ROMI choose to set mechanical weeding as a short-term priority because it is a time-consuming and physical task in organic farming. Indeed, a weeding application is often the first item on the wish list of organic farmers. Moreover, such a tool could convince more conventional farmers to transition to organic practices, providing an appealing and credible solution to accompany the necessary cut-off of herbicides. ROMI’s second short-term application is a static, indoor 3D plant scanner. The scanner is a stepping stone to develop the outdoor phenotyping application. We believe that the scanner is a useful object in itself that can be proposed to biology labs interested in precise and quantitative plant architecture phenotyping. We created an organisation so as to make known all our results and prepare exploitation steps.

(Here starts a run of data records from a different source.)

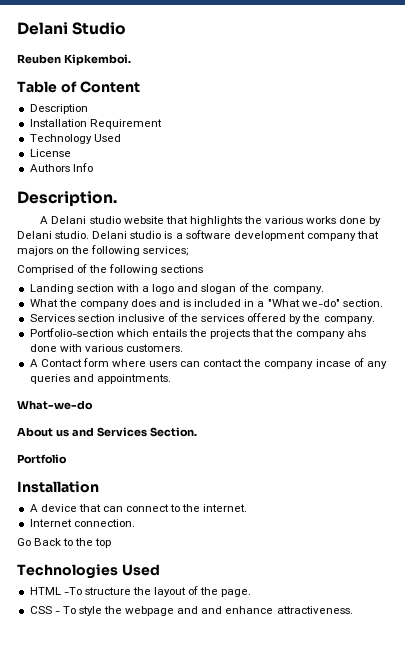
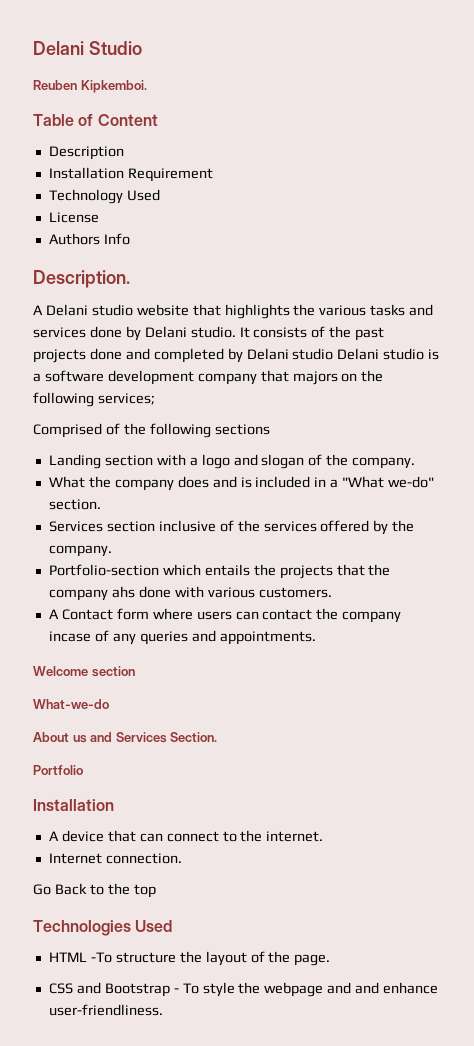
- A Delani studio website that highlights the various works done by Delani studio.
+ A Delani studio website that highlights the various tasks and services done by Delani studio.
- Delani studio is a software development company that majors on the following services;
+ It consists of the past projects done and completed by Delani studio Delani studio is a software development company that majors on the following services;
+ Welcome section
- CSS - To style the webpage and and enhance attractiveness.
+ CSS and Bootstrap - To style the webpage and and enhance user-friendliness.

The ROMI project makes a big deal of sustainability for Tomorrow’s agriculture. Organic microfarms are promising sustainable agricultural systems, but they still need to convince a majority of their ability to feed the world while providing good incomes to farmers. We believe that new and adapted technologies can help these systems to solve the conundrum of combining productivity, reduced environmental impacts and economical viability. Although agroecology claims that increasing the level of biodiversity and polyculture can increase productivity and resource-use efficiency with nutrition and environmental benefits, efficient management of such complexity may hinder the adoption of such practice. For instance, most of the modern agricultural mechanics has achieved tremendous yield increase through homogenization of agrosystems, allowing efficient automation of basic tasks. ROMI makes an opposite bet: matching the needs of more complex farming environment with a more complex computational environment. Our aim is to develop flexible, smarter, adaptive tools to manage complex and biodiverse environments. The increased complexity can be compensated for by using tools with advanced sensing and modeling capabilities, by increased collaboration between farmers and scientists and by creating farming communities gathered around innovations for a numeric agriculture. We hope that during the ROMI project, we will be able to develop a proof of concept of this approach.
Another important feature of ROMI is that all the tools (software and hardware) will be made openly available under a free license. We believe that this is the best approach to have a wide as possible impact. It facilitates the access to our results for the many small farms worldwide and facilitates the collaboration between farmers, scientists, engineers, and industry.